Your answer should hold only the lines from the start of the data below through the line with "column норма Оценка | formula: none", copied exactly, with pictures left out.

### Supplied material
★ ★ ★ ★ ★

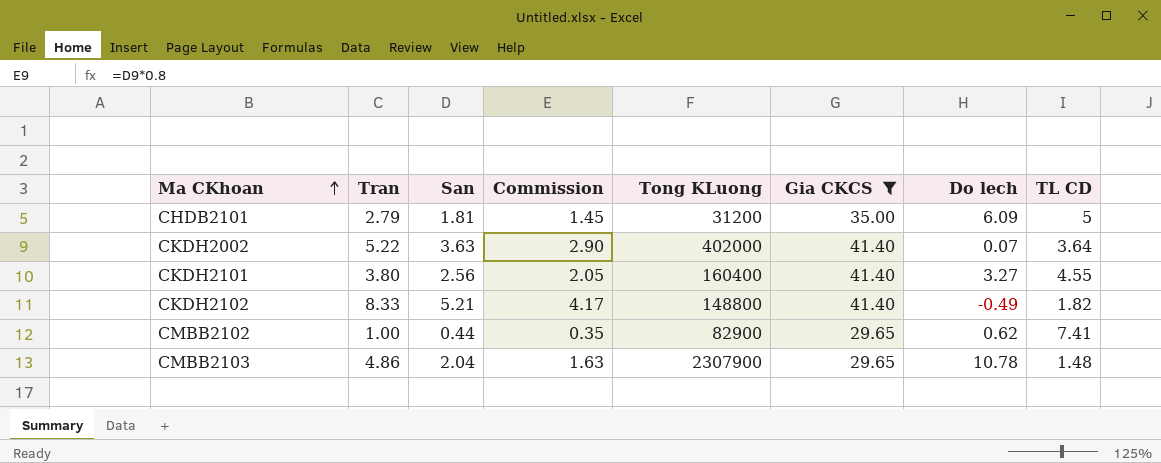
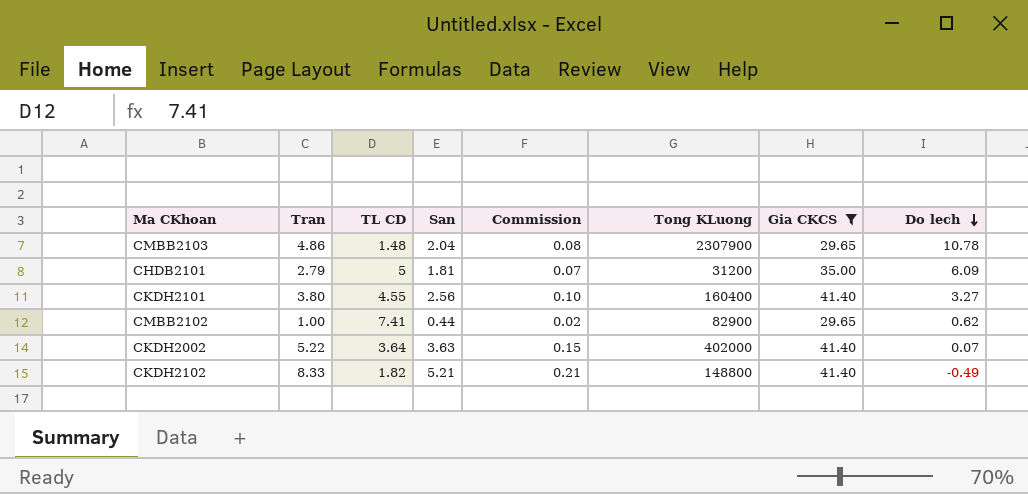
row order: Ma CKhoan ascending -> Do lech descending
column TL CD | position: 8 -> 3
column Commission | formula: [San] * 0.8 -> [San] * 0.04

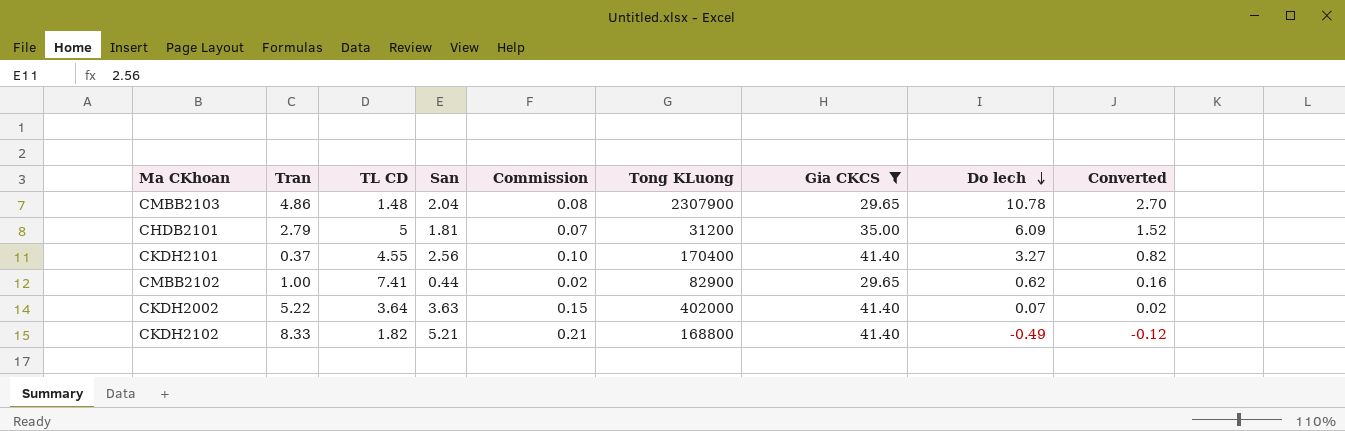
column Converted | formula: none -> [Do lech] * 0.25
CKDH2101 | Tran: 3.80 -> 0.37
CKDH2101 | Tong KLuong: 160400 -> 170400
CKDH2102 | Tong KLuong: 148800 -> 168800

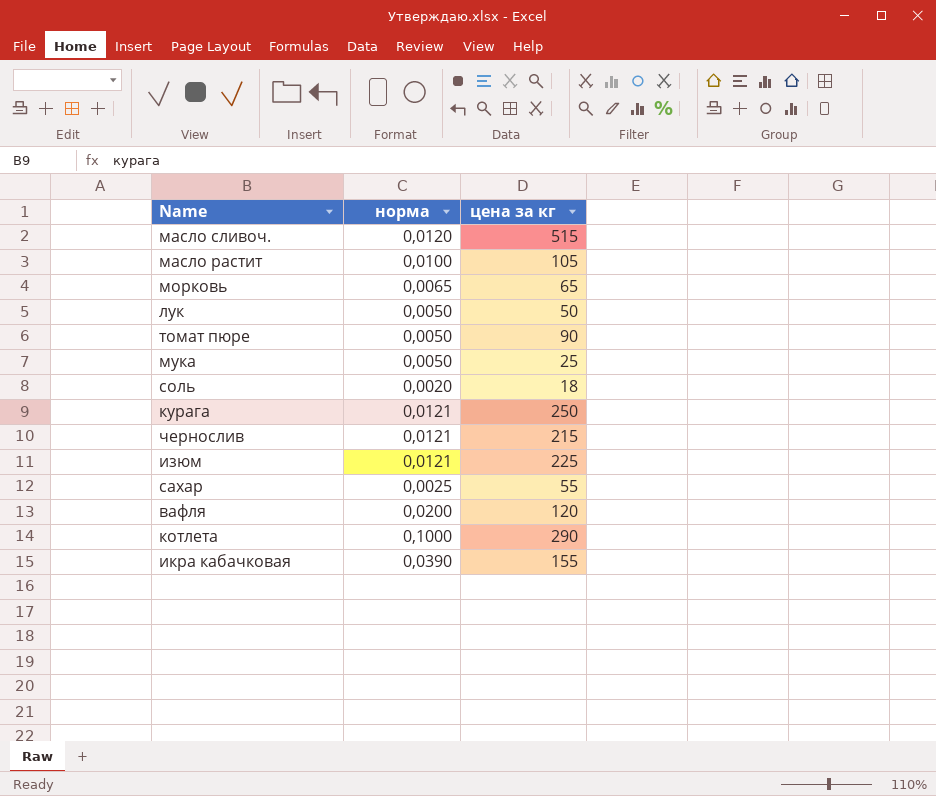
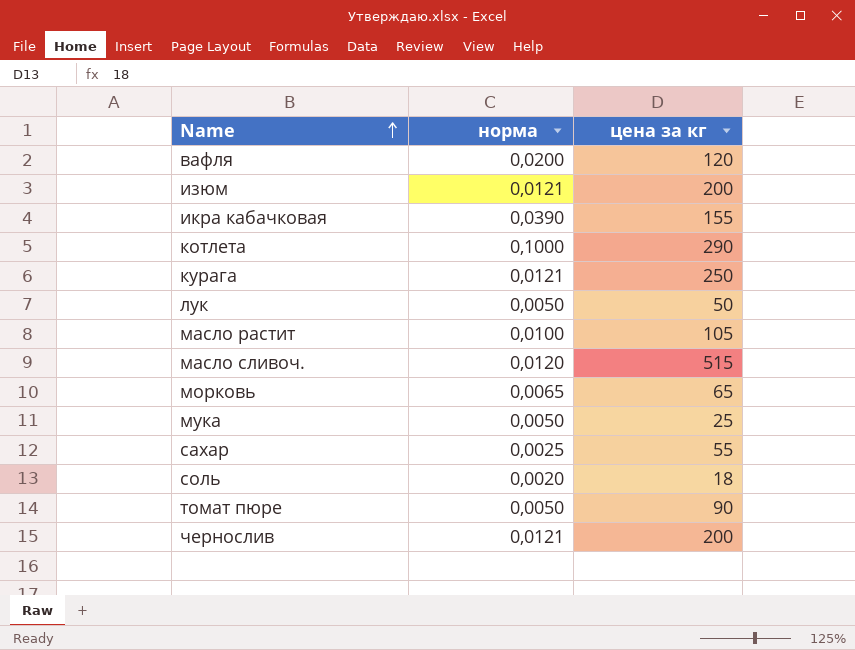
row order: none -> Name ascending
изюм | цена за кг: 225 -> 200
чернослив | цена за кг: 215 -> 200

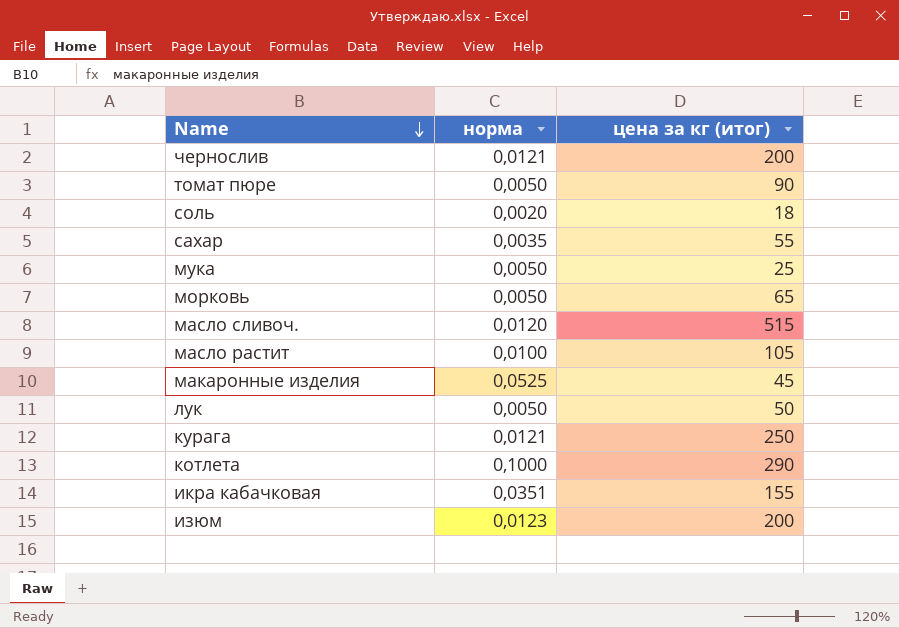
row order: Name ascending -> Name descending
column name: цена за кг -> цена за кг (итог)
row вафля: 0,0200 | 120 -> none
сахар | норма: 0,0025 -> 0,0035
морковь | норма: 0,0065 -> 0,0050
row макаронные изделия: none -> 0,0525 | 45
икра кабачковая | норма: 0,0390 -> 0,0351
изюм | норма: 0,0121 -> 0,0123

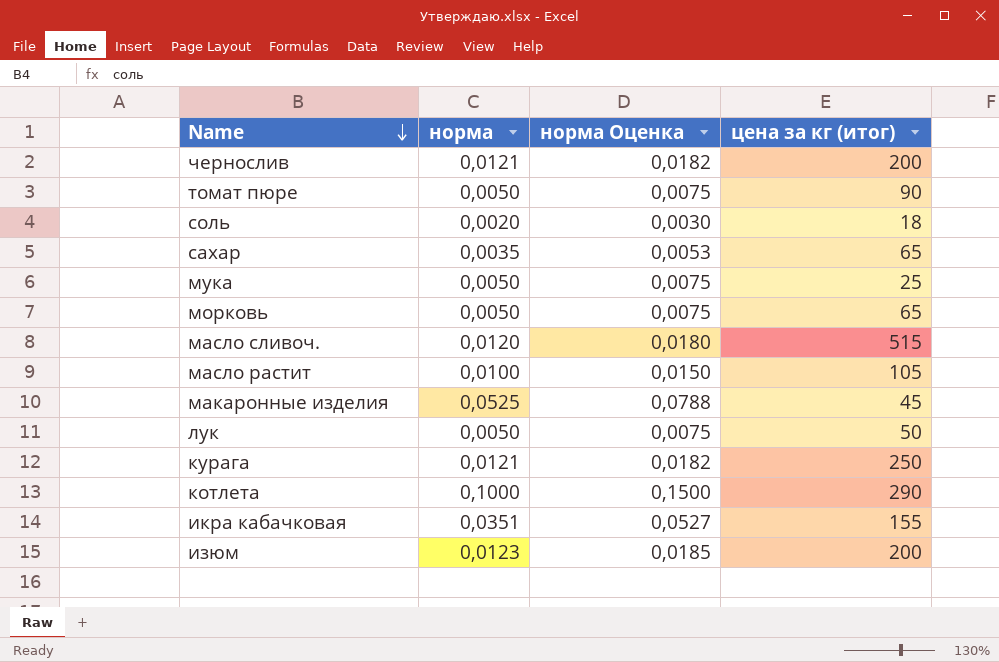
column норма Оценка | formula: none -> [норма] * 1,5
сахар | цена за кг (итог): 55 -> 65

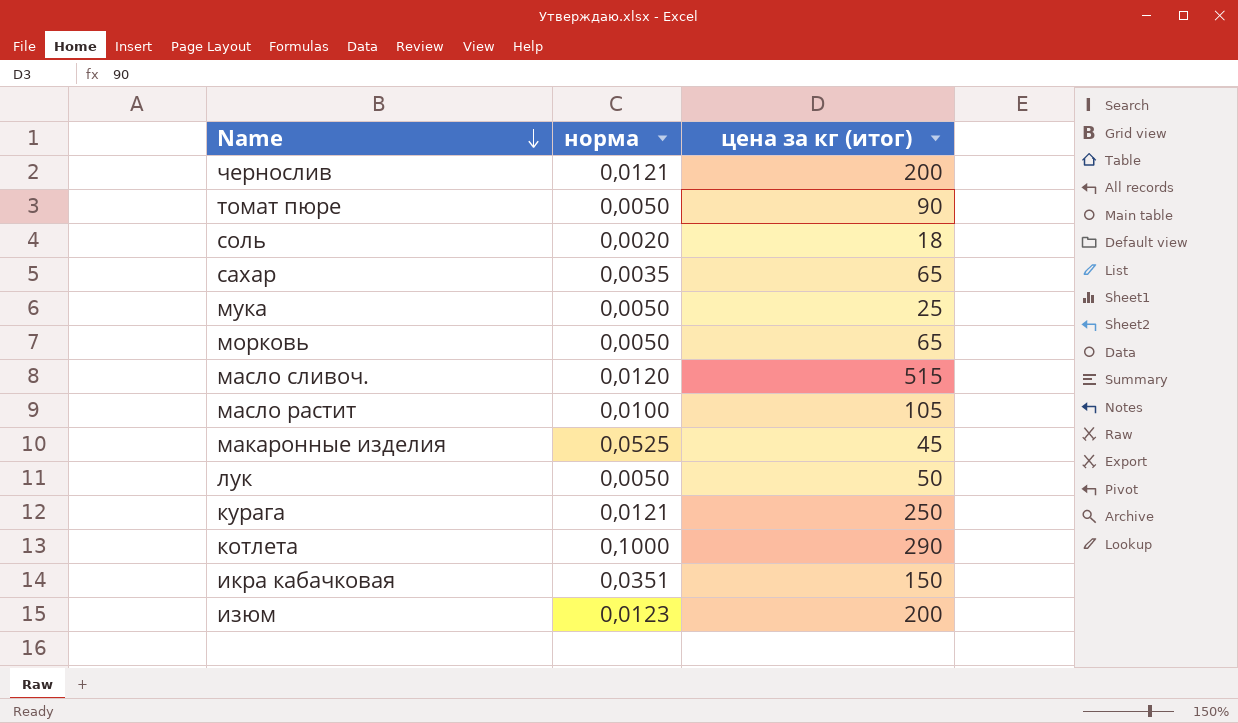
column норма Оценка | formula: [норма] * 1,5 -> none
икра кабачковая | цена за кг (итог): 155 -> 150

★ ★ ★ ★ ★

### Result of this exercise
row order: Ma CKhoan ascending -> Do lech descending
column TL CD | position: 8 -> 3
column Commission | formula: [San] * 0.8 -> [San] * 0.04

column Converted | formula: none -> [Do lech] * 0.25
CKDH2101 | Tran: 3.80 -> 0.37
CKDH2101 | Tong KLuong: 160400 -> 170400
CKDH2102 | Tong KLuong: 148800 -> 168800

row order: none -> Name ascending
изюм | цена за кг: 225 -> 200
чернослив | цена за кг: 215 -> 200

row order: Name ascending -> Name descending
column name: цена за кг -> цена за кг (итог)
row вафля: 0,0200 | 120 -> none
сахар | норма: 0,0025 -> 0,0035
морковь | норма: 0,0065 -> 0,0050
row макаронные изделия: none -> 0,0525 | 45
икра кабачковая | норма: 0,0390 -> 0,0351
изюм | норма: 0,0121 -> 0,0123

column норма Оценка | formula: none -> [норма] * 1,5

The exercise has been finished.